What needs to be done —
Transcribe all records exactly; omit pictures.
(Records for the task Opens)
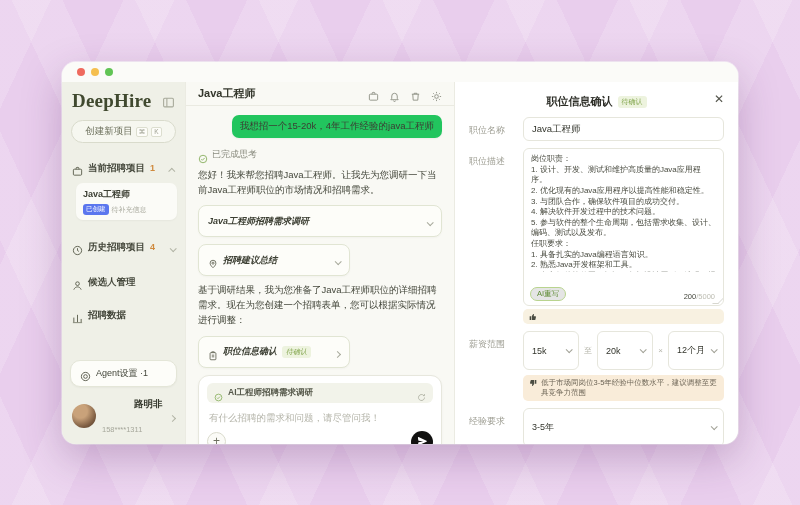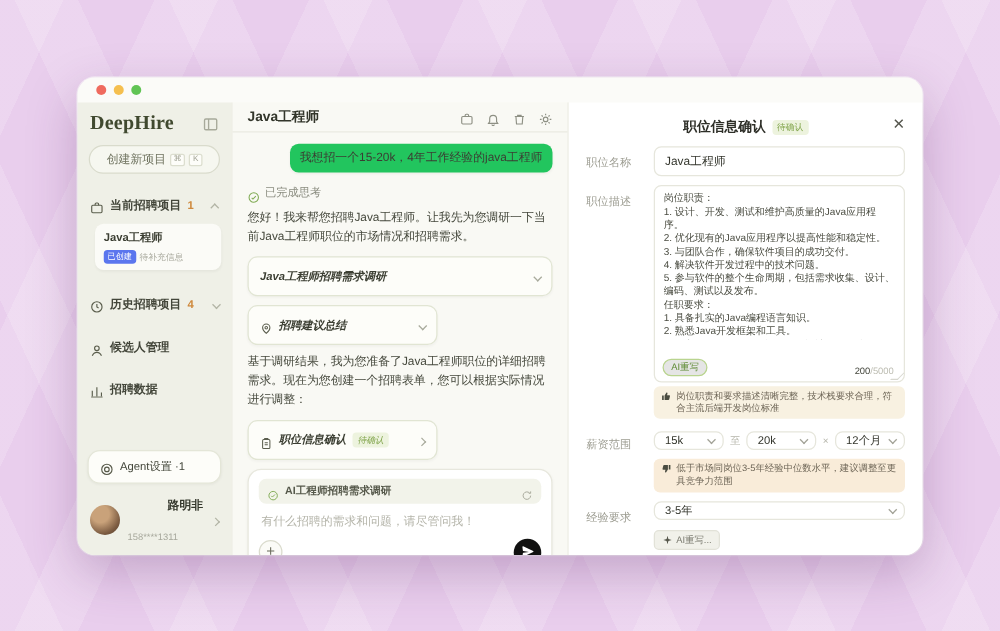--- a/index.html
+++ b/index.html
@@ -29,7 +29,7 @@
   
   .sidebar { width:123px; flex:0 0 123px; background:#eff0e7; display:flex; flex-direction:column; padding:4px 0 8px; }
   .logo-row { display:flex; align-items:center; justify-content:space-between; padding:4px 10px 6px; }
-  .logo { font-family:"Liberation Serif", serif; font-weight:bold; font-size:16px; color:#40492f; letter-spacing:.2px; }
+  .logo { font-family:"Liberation Serif", serif; font-weight:bold; font-size:19px; color:#40492f; letter-spacing:.2px; }
   .collapse-btn { color:#a7a99a; width:13px; height:13px; }
   .new-proj {
     margin:2px 9px 10px; border:1px solid #d9dbcc; background:#f6f7f0; border-radius:12px;

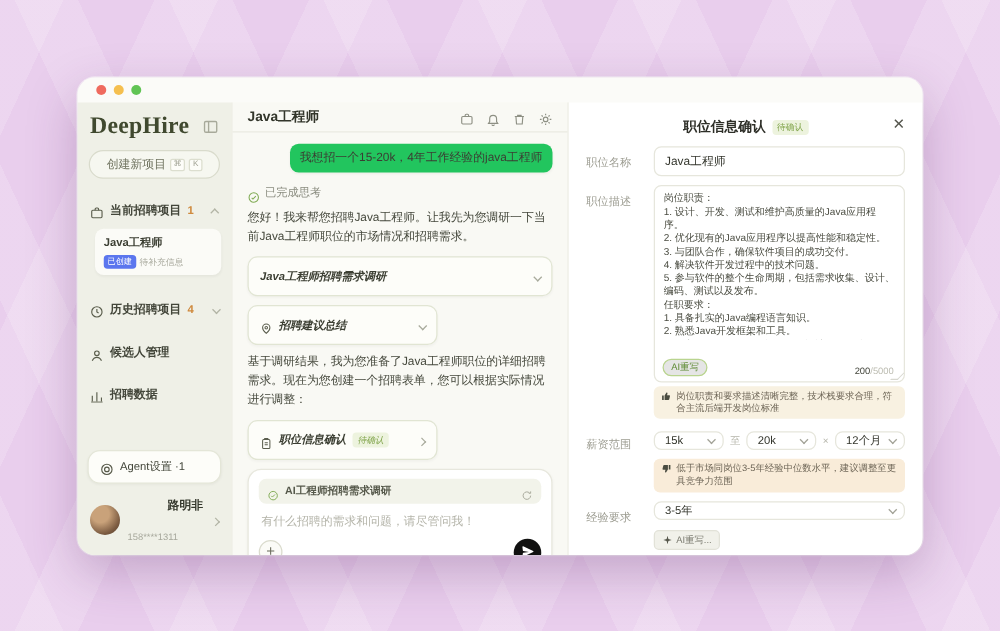--- a/index.html
+++ b/index.html
@@ -397,7 +397,6 @@
                 <path d="M2 10h4v11H2zM8 21h9.2c1 0 1.8-.7 2-1.6l1.7-7.5c.3-1.3-.7-2.4-2-2.4H14l1-4.6c.2-1-.5-1.9-1.5-1.9-.5 0-1 .3-1.3.7L8 10z"></path>
               </svg>
           </span>
-          <span>岗位职责和要求描述清晰完整，技术栈要求合理，符合主流后端开发岗位标准</span>
         </div>
 
         <div class="frow">

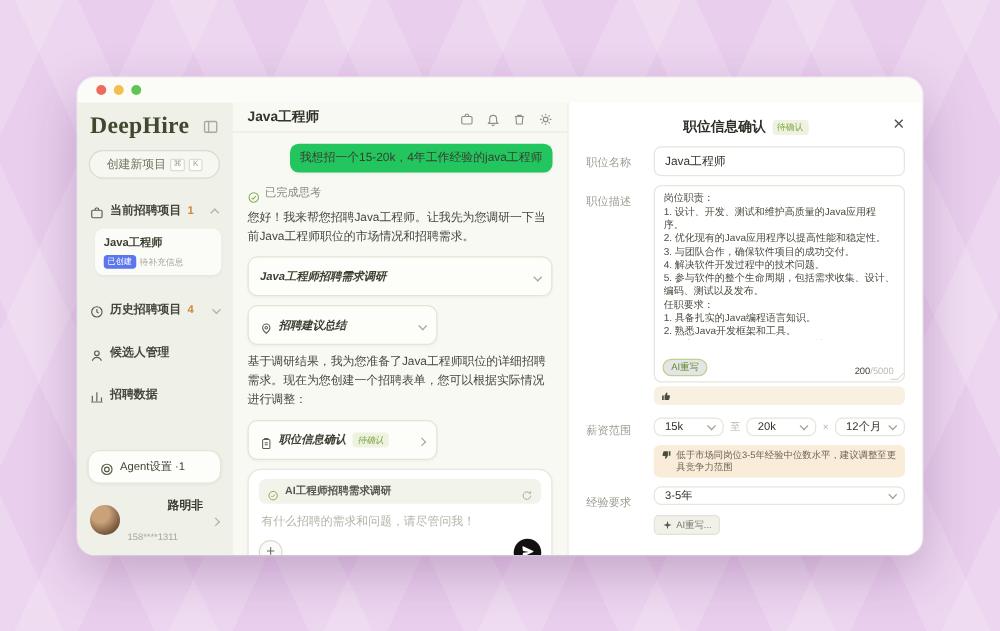--- a/index.html
+++ b/index.html
@@ -127,7 +127,7 @@
   .note { display:flex; align-items:flex-start; gap:4px; background:#f8f1e1; border-radius:5px; padding:3px 6px; font-size:7.5px; color:#6d6556; line-height:1.35; margin:-2px 0 7px 54px; }
   .note.warn { background:#f9ecd9; }
   .note .thumb { width:8px; height:8px; flex:0 0 8px; color:#4a4c41; margin-top:1px; }
-  .sel { position:relative; border:1px solid #e6e6dc; border-radius:6px; height:15px; display:flex; align-items:center;
+  .sel { position:relative; border:1px solid #e6e6dc; border-radius:6px; height:39px; display:flex; align-items:center;
     padding:0 18px 0 8px; font-size:9px; color:#33352c; cursor:pointer; background:#fff; }
   .sel .chev { position:absolute; right:7px; color:#a2a297; }
   .salary-row { display:flex; align-items:center; gap:5px; }

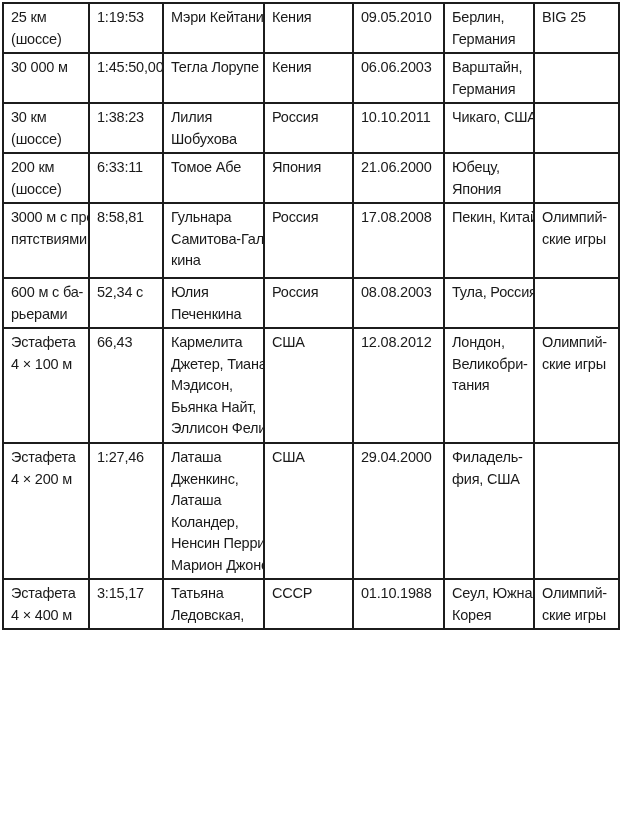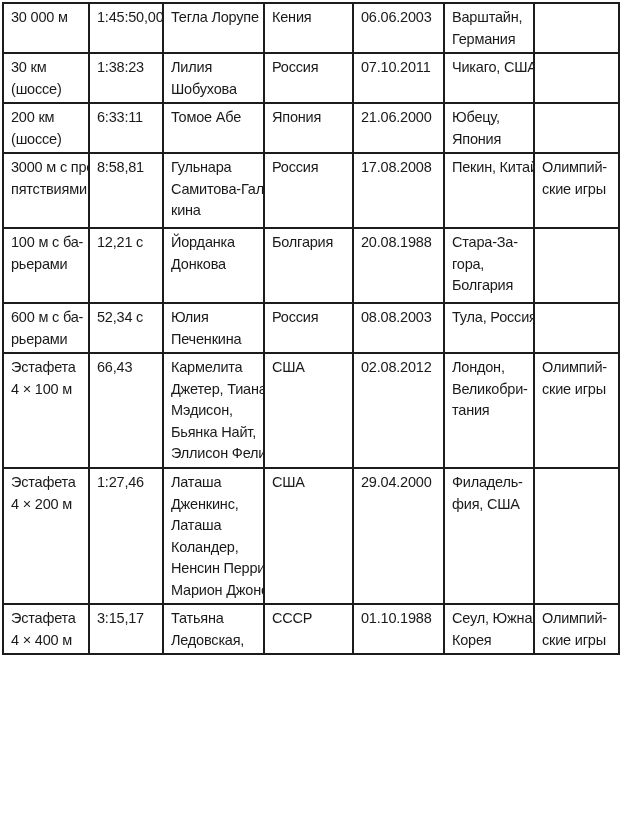--- a/index.html
+++ b/index.html
@@ -50,6 +50,17 @@
       <col class="c-notes">
   </colgroup>
   <tbody>
+    <tr style="height:47px">
+      <td>25 км
+(шоссе)</td>
+      <td>1:19:53</td>
+      <td>Мэри Кейтани</td>
+      <td>Кения</td>
+      <td>09.05.2010</td>
+      <td>Берлин,
+Германия</td>
+      <td>BIG 25</td>
+    </tr>
     <tr style="height:46px">
       <td>30 000 м</td>
       <td>1:45:50,00</td>

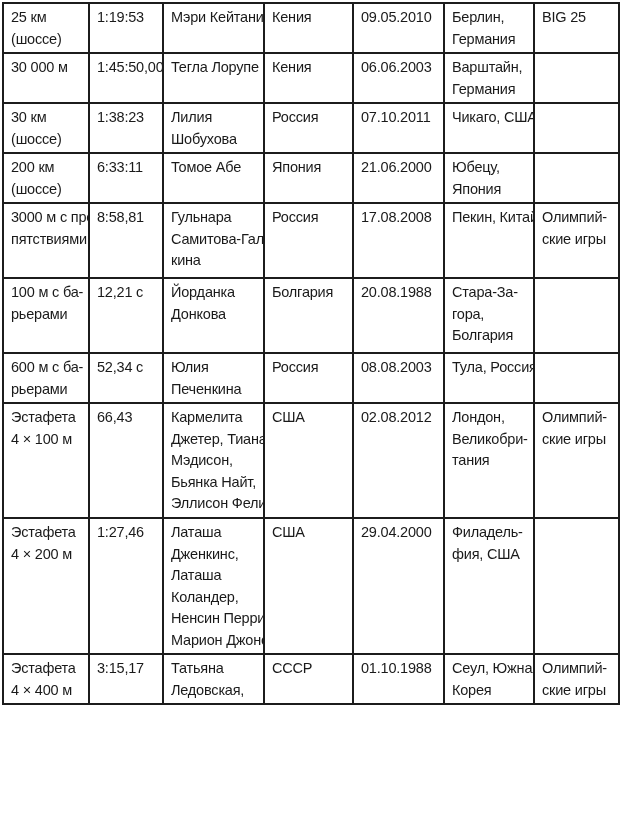--- a/index.html
+++ b/index.html
@@ -78,7 +78,7 @@
       <td>Лилия
 Шобухова</td>
       <td>Россия</td>
-      <td>07.10.2011</td>
+      <td>10.10.2011</td>
       <td>Чикаго, США</td>
       <td></td>
     </tr>

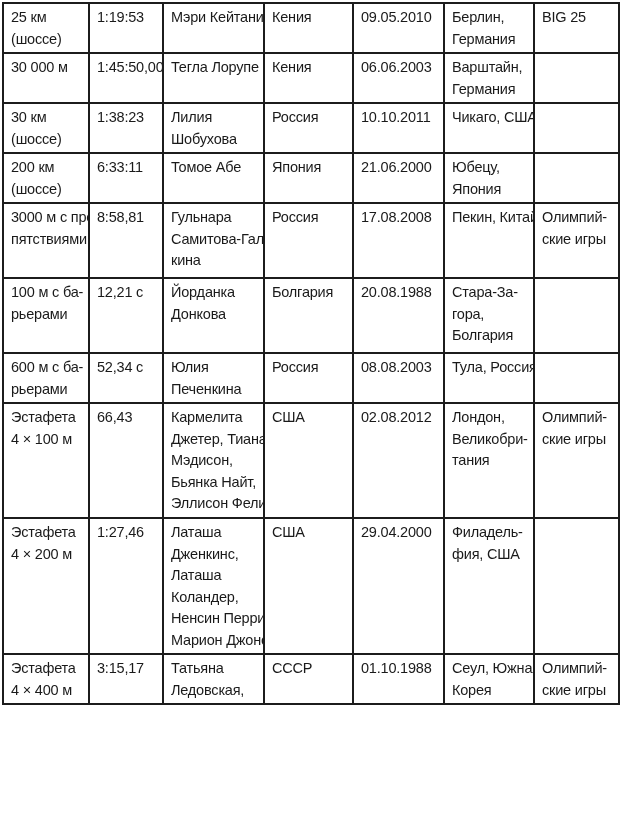--- a/index.html
+++ b/index.html
@@ -106,19 +106,6 @@
       <td>Олимпий-
 ские игры</td>
     </tr>
-    <tr style="height:75px">
-      <td>100 м с ба-
-рьерами</td>
-      <td>12,21 с</td>
-      <td>Йорданка
-Донкова</td>
-      <td>Болгария</td>
-      <td>20.08.1988</td>
-      <td>Стара-За-
-гора,
-Болгария</td>
-      <td></td>
-    </tr>
     <tr style="height:47px">
       <td>600 м с ба-
 рьерами</td>

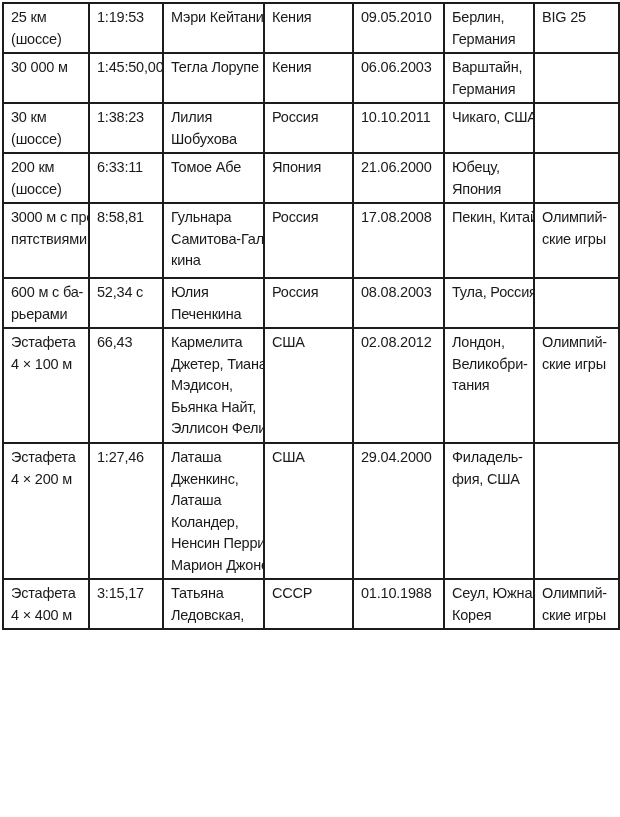--- a/index.html
+++ b/index.html
@@ -127,7 +127,7 @@
 Бьянка Найт,
 Эллисон Феликс</td>
       <td>США</td>
-      <td>02.08.2012</td>
+      <td>12.08.2012</td>
       <td>Лондон,
 Великобри-
 тания</td>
(Records for the task Closes)
Result —
--- a/index.html
+++ b/index.html
@@ -29,7 +29,7 @@
   
   .sidebar { width:123px; flex:0 0 123px; background:#eff0e7; display:flex; flex-direction:column; padding:4px 0 8px; }
   .logo-row { display:flex; align-items:center; justify-content:space-between; padding:4px 10px 6px; }
-  .logo { font-family:"Liberation Serif", serif; font-weight:bold; font-size:16px; color:#40492f; letter-spacing:.2px; }
+  .logo { font-family:"Liberation Serif", serif; font-weight:bold; font-size:19px; color:#40492f; letter-spacing:.2px; }
   .collapse-btn { color:#a7a99a; width:13px; height:13px; }
   .new-proj {
     margin:2px 9px 10px; border:1px solid #d9dbcc; background:#f6f7f0; border-radius:12px;

--- a/index.html
+++ b/index.html
@@ -397,7 +397,6 @@
                 <path d="M2 10h4v11H2zM8 21h9.2c1 0 1.8-.7 2-1.6l1.7-7.5c.3-1.3-.7-2.4-2-2.4H14l1-4.6c.2-1-.5-1.9-1.5-1.9-.5 0-1 .3-1.3.7L8 10z"></path>
               </svg>
           </span>
-          <span>岗位职责和要求描述清晰完整，技术栈要求合理，符合主流后端开发岗位标准</span>
         </div>
 
         <div class="frow">

--- a/index.html
+++ b/index.html
@@ -127,7 +127,7 @@
   .note { display:flex; align-items:flex-start; gap:4px; background:#f8f1e1; border-radius:5px; padding:3px 6px; font-size:7.5px; color:#6d6556; line-height:1.35; margin:-2px 0 7px 54px; }
   .note.warn { background:#f9ecd9; }
   .note .thumb { width:8px; height:8px; flex:0 0 8px; color:#4a4c41; margin-top:1px; }
-  .sel { position:relative; border:1px solid #e6e6dc; border-radius:6px; height:15px; display:flex; align-items:center;
+  .sel { position:relative; border:1px solid #e6e6dc; border-radius:6px; height:39px; display:flex; align-items:center;
     padding:0 18px 0 8px; font-size:9px; color:#33352c; cursor:pointer; background:#fff; }
   .sel .chev { position:absolute; right:7px; color:#a2a297; }
   .salary-row { display:flex; align-items:center; gap:5px; }

--- a/index.html
+++ b/index.html
@@ -50,6 +50,17 @@
       <col class="c-notes">
   </colgroup>
   <tbody>
+    <tr style="height:47px">
+      <td>25 км
+(шоссе)</td>
+      <td>1:19:53</td>
+      <td>Мэри Кейтани</td>
+      <td>Кения</td>
+      <td>09.05.2010</td>
+      <td>Берлин,
+Германия</td>
+      <td>BIG 25</td>
+    </tr>
     <tr style="height:46px">
       <td>30 000 м</td>
       <td>1:45:50,00</td>

--- a/index.html
+++ b/index.html
@@ -78,7 +78,7 @@
       <td>Лилия
 Шобухова</td>
       <td>Россия</td>
-      <td>07.10.2011</td>
+      <td>10.10.2011</td>
       <td>Чикаго, США</td>
       <td></td>
     </tr>

--- a/index.html
+++ b/index.html
@@ -106,19 +106,6 @@
       <td>Олимпий-
 ские игры</td>
     </tr>
-    <tr style="height:75px">
-      <td>100 м с ба-
-рьерами</td>
-      <td>12,21 с</td>
-      <td>Йорданка
-Донкова</td>
-      <td>Болгария</td>
-      <td>20.08.1988</td>
-      <td>Стара-За-
-гора,
-Болгария</td>
-      <td></td>
-    </tr>
     <tr style="height:47px">
       <td>600 м с ба-
 рьерами</td>

--- a/index.html
+++ b/index.html
@@ -127,7 +127,7 @@
 Бьянка Найт,
 Эллисон Феликс</td>
       <td>США</td>
-      <td>02.08.2012</td>
+      <td>12.08.2012</td>
       <td>Лондон,
 Великобри-
 тания</td>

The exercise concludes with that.